You now know how to operate the new printer, what to produce and your customer’s profile – how do you convince them you’re the guy? Easy. Pick up HP’s 12-page Marketing Guide and its companion DVD. It’s part of the kit.

As you surely suspect, mailings and brochures are effective marketing tools, but who has time to design and produce such pieces? HP’s staff. The kit includes numerous, pre-formatted marketing pieces. The guide allows you to preview the concepts, and the DVD (or HP’s website) provides working templates, including fonts.
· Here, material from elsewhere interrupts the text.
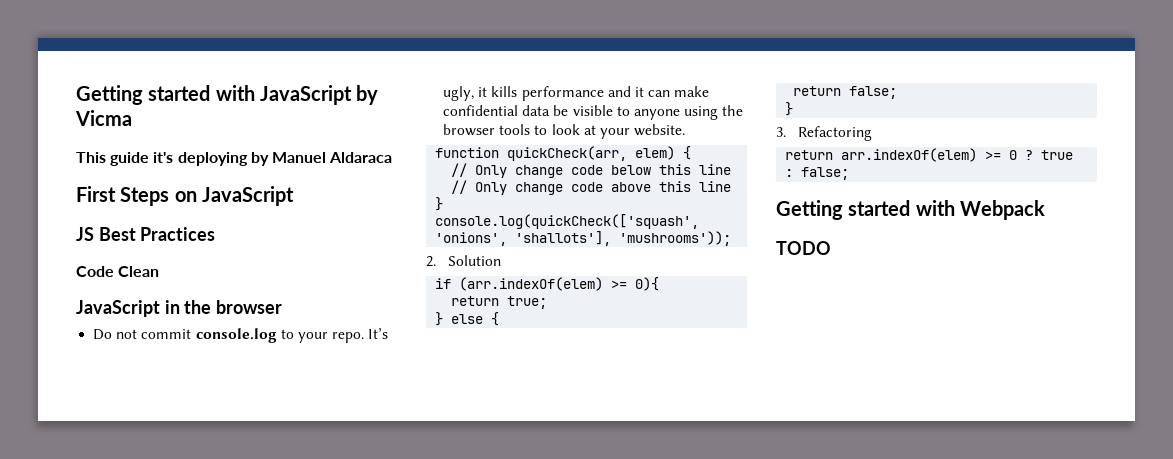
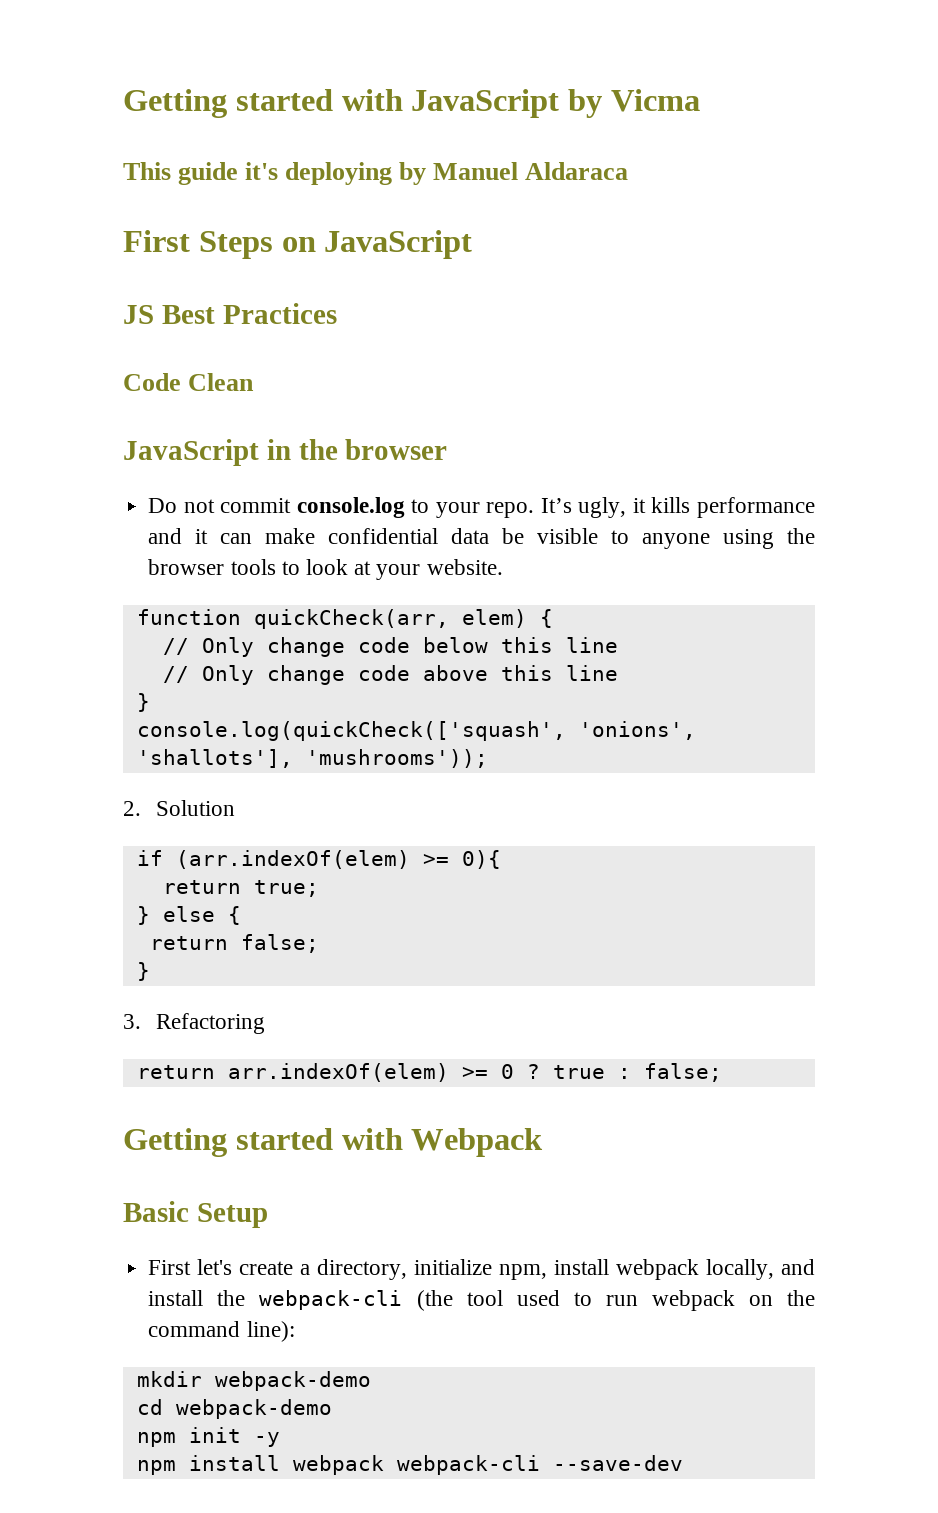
[776,241,831,255] TODO -> [123,1201,268,1228] [148,1259,816,1280] [148,1290,816,1311] [148,1321,295,1342] [136,1371,371,1391] [136,1399,332,1419] [136,1427,280,1447] [136,1455,683,1475] Basic Setup // First let's create a directory, initialize npm, install webpack locally, and install the webpack-cli (the tool used to run webpack on the command line): // mkdir webpack-demo // cd webpack-demo // npm init -y // npm install webpack webpack-cli --save-dev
Want to mail a sales postcard to real-estate agents? Select a postcard type (there are eight) from the guide that talks to that audience, then open the file, edit the text and save. Carry the electronic file to your local copy shop or printer, to have color copies made. Slap a stamp on them, and drop them in the mail box.

Easy.

A caveat. The templates are preserved in Adobe InDesign format (.indd), so, to edit the text, you’ll need a compatible version of Adobe InDesign or Adobe Creative Suite. Further, the DVD images are filed in Adobe Photoshop’s, native PSD format, so you’ll need related software to read and edit them.
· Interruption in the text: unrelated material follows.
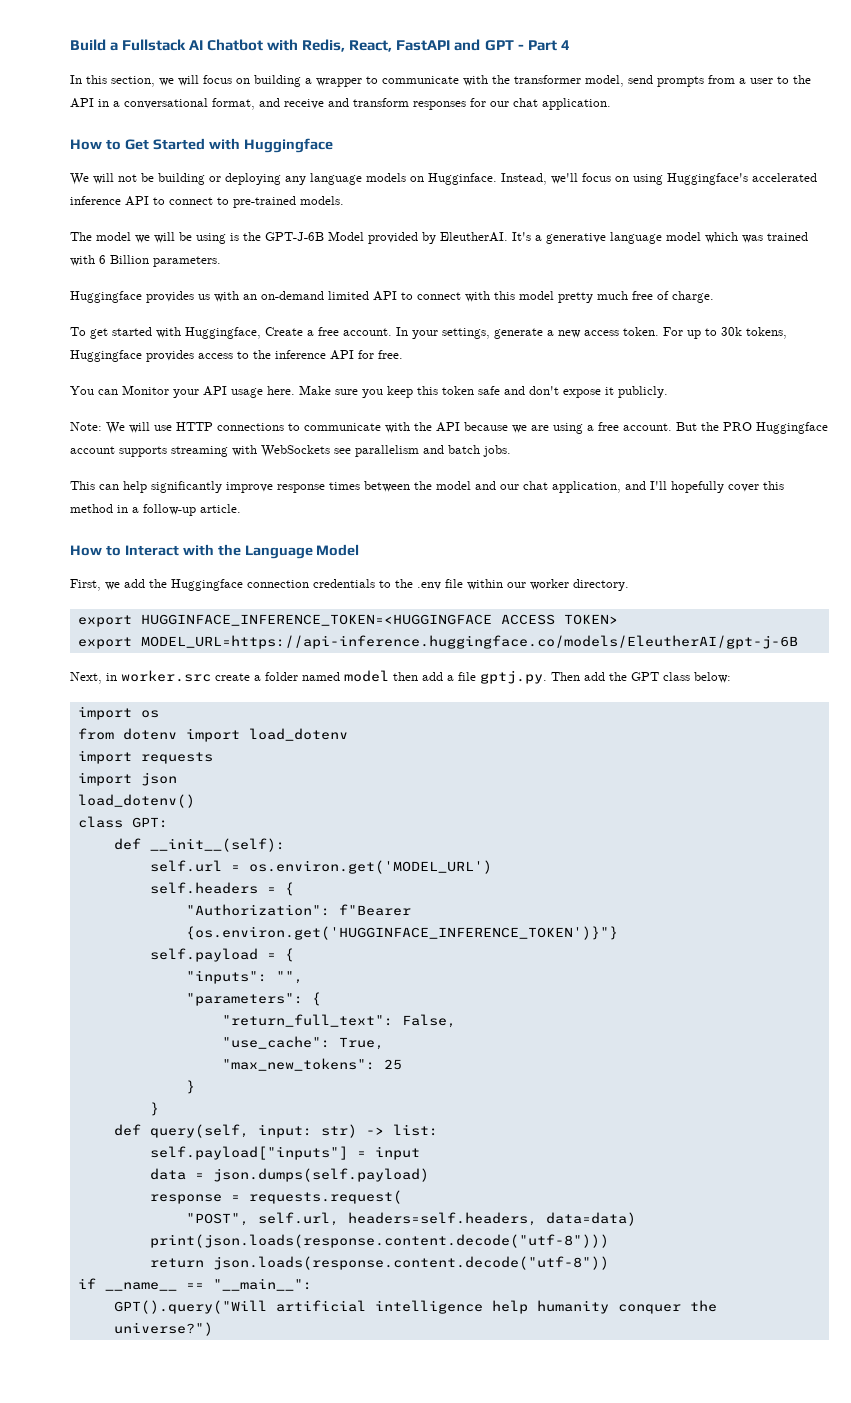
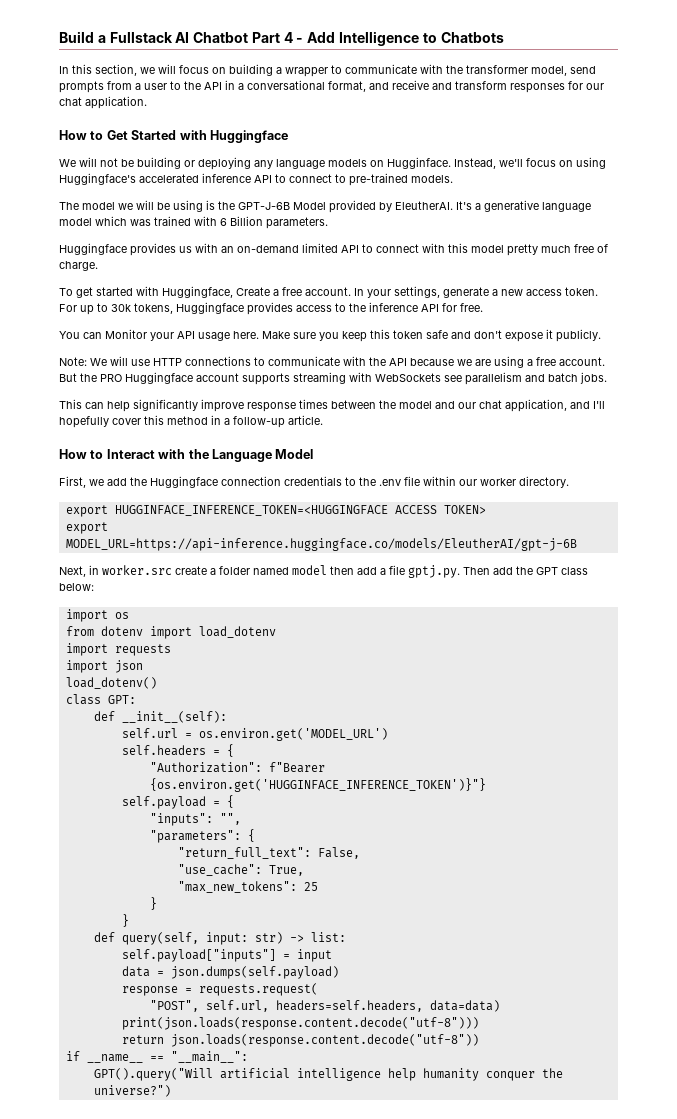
[267,39,570,52] with Redis, React, FastAPI and GPT - Part 4 -> [251,31,504,46] Part 4 - Add Intelligence to Chatbots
In other good news, the guide includes a web-marketing section that describes leverage processes for such sites as Google and Yahoo. It details setup, rankings, pay-per-click, search-market sponsoring and keyword payments.

Conclusion

Wow! This is quite a jump-start for your HP printer. The kit is free and, even better, HP often updates its www.hp.com/go/capture website. Soon, you’ll find business-card, brochure and press-release templates. If you plan to buy an HP large-format printer, ask for the HP Graphic Arts Capture Business Success Kit. It’s like having your own marketing department.

Key Information

Hewlett-Packard, 3000 Hanover St., Palo Alto, CA 94304, www.hp.com.
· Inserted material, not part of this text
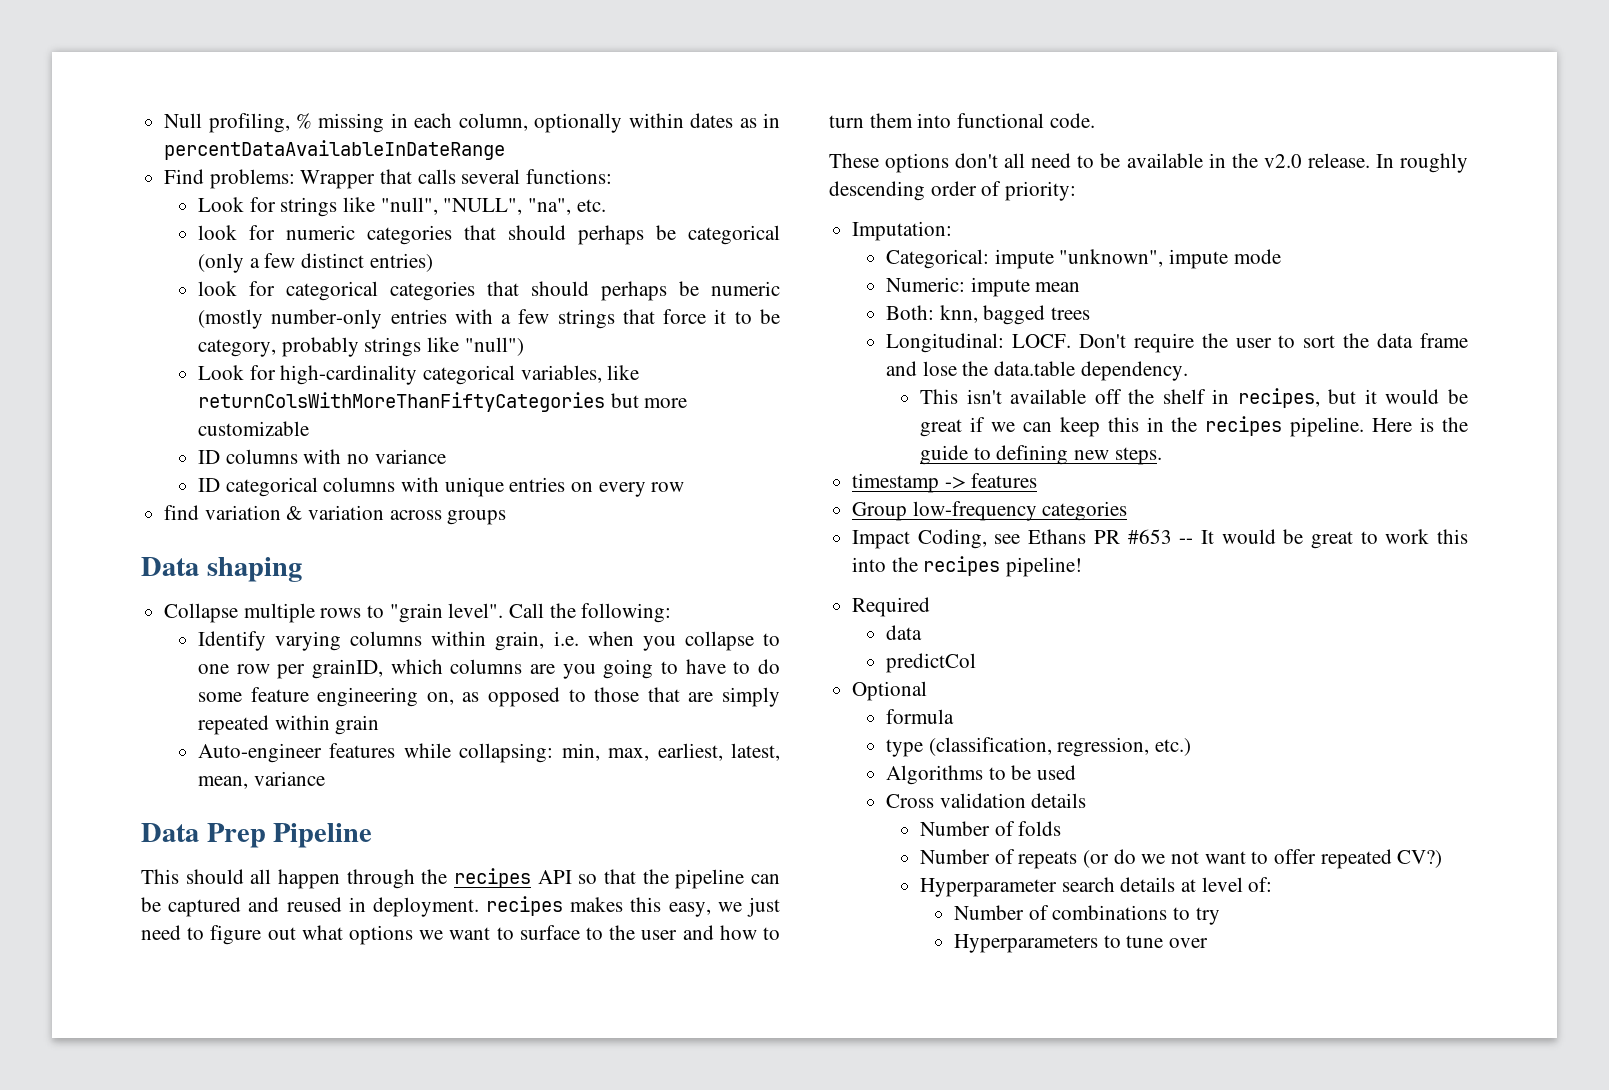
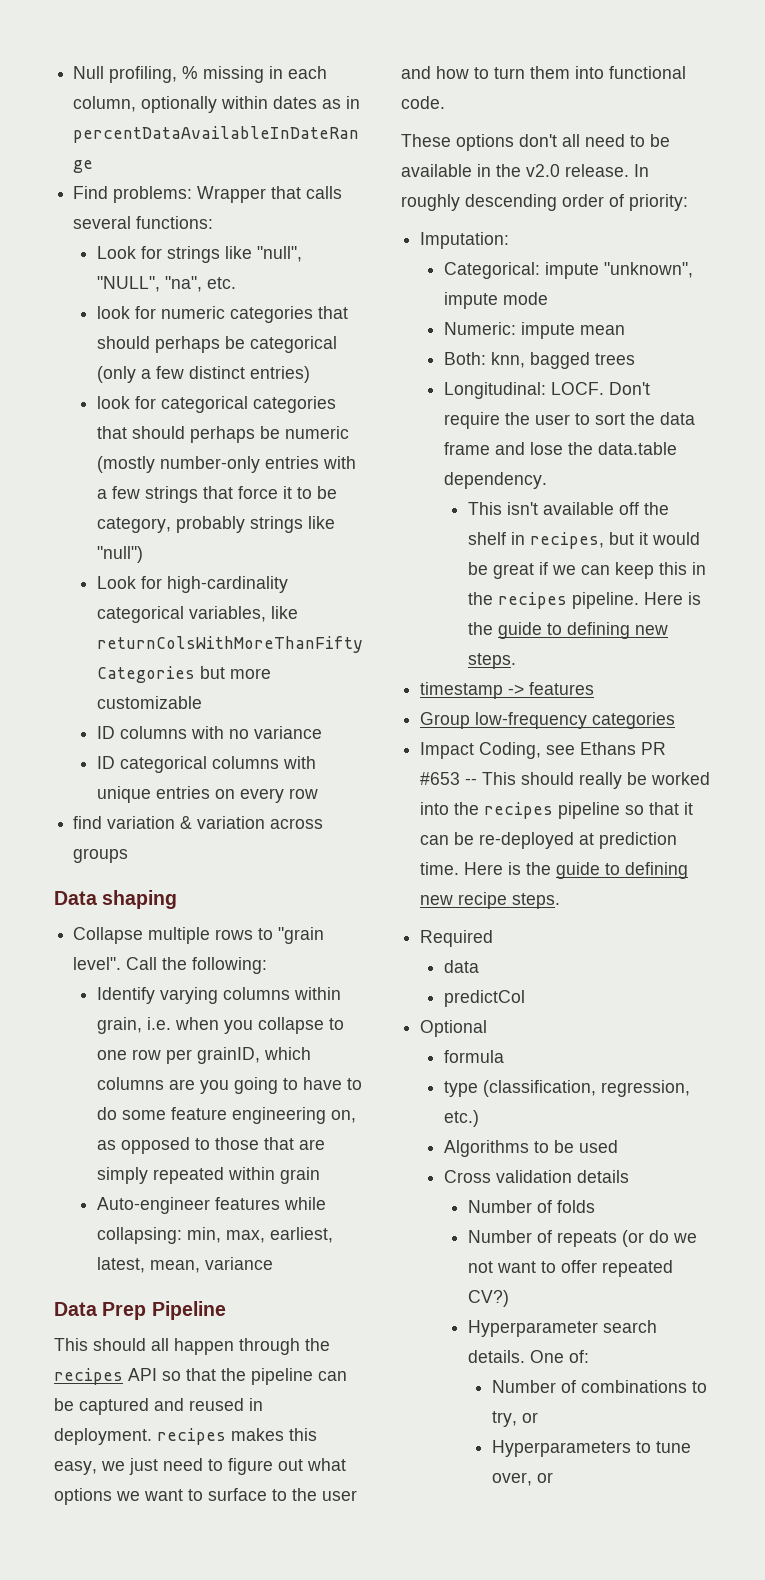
[1200,529,1468,549] [852,556,1083,577] It would be great to work this into the recipes pipeline! -> [482,772,711,789] [420,802,694,819] [420,832,678,849] [420,862,689,879] [420,892,561,909] This should really be worked into the recipes pipeline so that it can be re-deployed at prediction time. Here is the guide to defining new recipe steps.
[1120,877,1243,892] details at level -> [467,1350,564,1363] details. One
[1195,907,1220,925] try -> [491,1411,538,1427] try, or
[1168,938,1208,948] over -> [491,1472,553,1486] over, or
Contact: Kristine Snyder, kristine.snyder@hp.com, (949) 548-4995

Company Profile: In 1939, inside a Palo Alto, CA garage, William (Bill) Hewlett and David (Dave) Packard, both with recent electrical-engineering degrees from Stanford University, founded the Hewlett-Packard Co. HP’s 2007 revenue reached $104 billion. Today, the company offers a complete technology-product portfolio that ranges from handheld devices to powerful, super-computer installations. It offers varying products and services – digital photography to digital entertainment, personal desk and laptop computers to business computing systems, home-based photo printing to grand-format print systems – all designed to match the right products, services and solutions to its customers’ specific needs.

At a Glance: Hewlett Packard’s Graphic Arts Capture Business Success Kit, available to its print-machine buyers, includes instructional marketing booklets, a media guide, customizable templates and a practical, “how-to” marketing plan for large-format, digital printing.